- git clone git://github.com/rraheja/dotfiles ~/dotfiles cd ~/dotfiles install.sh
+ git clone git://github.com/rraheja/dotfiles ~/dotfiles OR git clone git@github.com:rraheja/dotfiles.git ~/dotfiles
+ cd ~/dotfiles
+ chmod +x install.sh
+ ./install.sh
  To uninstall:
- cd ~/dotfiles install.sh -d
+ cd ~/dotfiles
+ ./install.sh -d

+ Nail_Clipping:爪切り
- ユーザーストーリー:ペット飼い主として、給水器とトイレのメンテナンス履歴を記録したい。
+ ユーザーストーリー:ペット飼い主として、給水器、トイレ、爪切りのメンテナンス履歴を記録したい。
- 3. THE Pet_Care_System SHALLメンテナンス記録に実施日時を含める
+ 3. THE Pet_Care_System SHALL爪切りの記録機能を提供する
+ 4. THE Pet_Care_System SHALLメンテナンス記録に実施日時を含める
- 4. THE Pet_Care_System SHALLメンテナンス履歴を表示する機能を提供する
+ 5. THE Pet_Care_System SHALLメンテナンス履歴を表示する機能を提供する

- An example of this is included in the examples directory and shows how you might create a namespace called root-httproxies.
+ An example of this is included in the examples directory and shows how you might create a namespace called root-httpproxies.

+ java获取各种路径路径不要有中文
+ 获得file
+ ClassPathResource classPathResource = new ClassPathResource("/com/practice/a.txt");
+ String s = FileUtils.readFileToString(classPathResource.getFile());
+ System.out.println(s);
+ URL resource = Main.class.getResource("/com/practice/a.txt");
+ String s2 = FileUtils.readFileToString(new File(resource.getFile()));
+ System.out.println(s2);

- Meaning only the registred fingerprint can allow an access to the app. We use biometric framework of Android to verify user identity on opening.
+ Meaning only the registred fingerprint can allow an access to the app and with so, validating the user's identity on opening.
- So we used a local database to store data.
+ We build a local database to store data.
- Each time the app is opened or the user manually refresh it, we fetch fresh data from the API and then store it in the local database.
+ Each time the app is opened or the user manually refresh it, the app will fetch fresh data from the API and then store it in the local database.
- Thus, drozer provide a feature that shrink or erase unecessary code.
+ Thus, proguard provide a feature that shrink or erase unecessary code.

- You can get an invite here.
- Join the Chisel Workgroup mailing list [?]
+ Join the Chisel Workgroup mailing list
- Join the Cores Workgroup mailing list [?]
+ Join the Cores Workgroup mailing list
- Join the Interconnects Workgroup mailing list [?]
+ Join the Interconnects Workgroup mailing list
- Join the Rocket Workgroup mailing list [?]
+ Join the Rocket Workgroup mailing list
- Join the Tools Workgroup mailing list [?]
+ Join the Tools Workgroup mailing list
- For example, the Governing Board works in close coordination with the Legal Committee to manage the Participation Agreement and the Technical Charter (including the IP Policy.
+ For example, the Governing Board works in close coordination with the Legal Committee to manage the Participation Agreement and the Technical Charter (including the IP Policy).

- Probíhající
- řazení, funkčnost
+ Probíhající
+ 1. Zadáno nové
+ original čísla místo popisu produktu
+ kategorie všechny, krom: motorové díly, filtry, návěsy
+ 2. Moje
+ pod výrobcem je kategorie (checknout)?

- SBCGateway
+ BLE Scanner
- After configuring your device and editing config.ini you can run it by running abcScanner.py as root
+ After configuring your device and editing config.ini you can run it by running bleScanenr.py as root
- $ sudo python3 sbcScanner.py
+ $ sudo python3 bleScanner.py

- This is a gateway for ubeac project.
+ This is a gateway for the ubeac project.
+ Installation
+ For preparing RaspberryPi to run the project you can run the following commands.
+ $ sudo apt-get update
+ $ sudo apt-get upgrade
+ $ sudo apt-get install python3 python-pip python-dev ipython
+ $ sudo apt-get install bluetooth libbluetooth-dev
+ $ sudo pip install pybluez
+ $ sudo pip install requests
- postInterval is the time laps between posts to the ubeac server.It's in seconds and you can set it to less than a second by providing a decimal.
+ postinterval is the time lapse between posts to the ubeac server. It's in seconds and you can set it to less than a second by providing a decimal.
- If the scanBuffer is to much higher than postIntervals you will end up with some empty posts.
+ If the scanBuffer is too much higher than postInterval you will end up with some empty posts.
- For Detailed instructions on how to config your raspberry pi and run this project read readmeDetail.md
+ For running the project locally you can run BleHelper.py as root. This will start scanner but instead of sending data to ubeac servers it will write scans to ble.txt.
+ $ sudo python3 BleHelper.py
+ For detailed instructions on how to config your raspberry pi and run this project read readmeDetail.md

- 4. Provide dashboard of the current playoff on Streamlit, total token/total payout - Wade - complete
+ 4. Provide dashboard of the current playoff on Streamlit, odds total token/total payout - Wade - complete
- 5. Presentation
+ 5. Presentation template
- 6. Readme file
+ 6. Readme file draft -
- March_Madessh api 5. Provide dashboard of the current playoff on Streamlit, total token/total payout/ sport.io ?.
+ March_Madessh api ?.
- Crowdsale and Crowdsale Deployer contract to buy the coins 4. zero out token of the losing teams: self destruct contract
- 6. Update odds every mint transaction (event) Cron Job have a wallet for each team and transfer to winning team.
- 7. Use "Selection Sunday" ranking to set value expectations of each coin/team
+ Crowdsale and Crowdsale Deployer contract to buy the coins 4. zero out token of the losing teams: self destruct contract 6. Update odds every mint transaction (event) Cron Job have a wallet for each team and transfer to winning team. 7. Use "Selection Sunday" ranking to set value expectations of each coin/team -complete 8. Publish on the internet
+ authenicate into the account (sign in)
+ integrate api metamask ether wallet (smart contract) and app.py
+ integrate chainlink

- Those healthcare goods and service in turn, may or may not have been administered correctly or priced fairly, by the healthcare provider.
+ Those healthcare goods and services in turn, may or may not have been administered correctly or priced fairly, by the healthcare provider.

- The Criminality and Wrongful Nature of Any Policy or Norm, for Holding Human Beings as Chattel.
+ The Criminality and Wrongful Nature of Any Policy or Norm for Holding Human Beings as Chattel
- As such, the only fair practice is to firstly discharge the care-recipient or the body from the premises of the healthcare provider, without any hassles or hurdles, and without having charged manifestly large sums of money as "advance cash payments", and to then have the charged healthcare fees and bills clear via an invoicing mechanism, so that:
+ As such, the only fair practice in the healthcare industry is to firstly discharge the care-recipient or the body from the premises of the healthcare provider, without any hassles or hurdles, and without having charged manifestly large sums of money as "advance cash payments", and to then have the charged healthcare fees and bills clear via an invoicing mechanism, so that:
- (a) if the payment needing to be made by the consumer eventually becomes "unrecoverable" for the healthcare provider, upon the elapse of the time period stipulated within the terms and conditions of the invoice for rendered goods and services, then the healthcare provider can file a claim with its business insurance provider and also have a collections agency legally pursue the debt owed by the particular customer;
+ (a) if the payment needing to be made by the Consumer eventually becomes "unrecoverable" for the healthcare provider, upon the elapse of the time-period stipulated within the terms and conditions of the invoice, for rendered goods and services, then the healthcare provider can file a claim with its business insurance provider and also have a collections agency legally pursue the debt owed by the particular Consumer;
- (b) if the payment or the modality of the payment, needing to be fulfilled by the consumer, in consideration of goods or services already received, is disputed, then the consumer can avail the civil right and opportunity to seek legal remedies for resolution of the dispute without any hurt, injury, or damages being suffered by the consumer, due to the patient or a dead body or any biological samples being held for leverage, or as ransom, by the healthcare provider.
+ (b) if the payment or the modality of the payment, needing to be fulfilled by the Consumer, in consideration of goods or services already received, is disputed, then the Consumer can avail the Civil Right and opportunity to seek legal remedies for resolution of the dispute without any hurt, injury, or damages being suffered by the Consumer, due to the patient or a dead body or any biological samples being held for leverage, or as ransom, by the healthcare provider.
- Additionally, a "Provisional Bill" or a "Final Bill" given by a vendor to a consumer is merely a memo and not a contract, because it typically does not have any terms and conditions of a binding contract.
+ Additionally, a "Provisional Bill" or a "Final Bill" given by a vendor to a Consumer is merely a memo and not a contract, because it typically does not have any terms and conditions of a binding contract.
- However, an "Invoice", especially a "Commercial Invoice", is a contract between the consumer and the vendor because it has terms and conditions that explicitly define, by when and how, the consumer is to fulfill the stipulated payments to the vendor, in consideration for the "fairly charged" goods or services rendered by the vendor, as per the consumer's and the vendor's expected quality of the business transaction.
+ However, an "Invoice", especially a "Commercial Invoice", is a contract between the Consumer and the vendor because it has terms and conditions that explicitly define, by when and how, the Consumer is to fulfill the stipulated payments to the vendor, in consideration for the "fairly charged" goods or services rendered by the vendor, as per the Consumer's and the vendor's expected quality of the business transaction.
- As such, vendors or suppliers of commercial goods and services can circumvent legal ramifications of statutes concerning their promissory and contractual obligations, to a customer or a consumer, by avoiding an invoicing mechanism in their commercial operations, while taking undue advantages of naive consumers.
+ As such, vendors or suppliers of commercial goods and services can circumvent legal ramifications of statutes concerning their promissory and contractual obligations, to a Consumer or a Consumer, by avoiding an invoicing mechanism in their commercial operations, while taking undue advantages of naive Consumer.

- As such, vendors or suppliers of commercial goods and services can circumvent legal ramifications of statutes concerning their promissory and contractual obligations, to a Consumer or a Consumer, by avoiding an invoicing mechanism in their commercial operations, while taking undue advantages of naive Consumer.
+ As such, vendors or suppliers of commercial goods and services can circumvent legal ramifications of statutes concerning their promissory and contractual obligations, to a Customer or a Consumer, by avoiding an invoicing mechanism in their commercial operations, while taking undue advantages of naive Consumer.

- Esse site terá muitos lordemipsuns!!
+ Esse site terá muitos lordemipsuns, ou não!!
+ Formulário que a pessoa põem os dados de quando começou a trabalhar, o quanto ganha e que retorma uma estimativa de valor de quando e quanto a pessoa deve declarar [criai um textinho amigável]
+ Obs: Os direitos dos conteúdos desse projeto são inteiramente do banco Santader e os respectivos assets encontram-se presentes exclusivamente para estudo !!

■ Brief:
Each line from the top of the material above through the line containing "4. THE Pet_Care_System SHALLメンテナンス記録に実施日時を含める" must be output exactly, and no other line.

■ Output of the task:
- git clone git://github.com/rraheja/dotfiles ~/dotfiles cd ~/dotfiles install.sh
+ git clone git://github.com/rraheja/dotfiles ~/dotfiles OR git clone git@github.com:rraheja/dotfiles.git ~/dotfiles
+ cd ~/dotfiles
+ chmod +x install.sh
+ ./install.sh
  To uninstall:
- cd ~/dotfiles install.sh -d
+ cd ~/dotfiles
+ ./install.sh -d

+ Nail_Clipping:爪切り
- ユーザーストーリー:ペット飼い主として、給水器とトイレのメンテナンス履歴を記録したい。
+ ユーザーストーリー:ペット飼い主として、給水器、トイレ、爪切りのメンテナンス履歴を記録したい。
- 3. THE Pet_Care_System SHALLメンテナンス記録に実施日時を含める
+ 3. THE Pet_Care_System SHALL爪切りの記録機能を提供する
+ 4. THE Pet_Care_System SHALLメンテナンス記録に実施日時を含める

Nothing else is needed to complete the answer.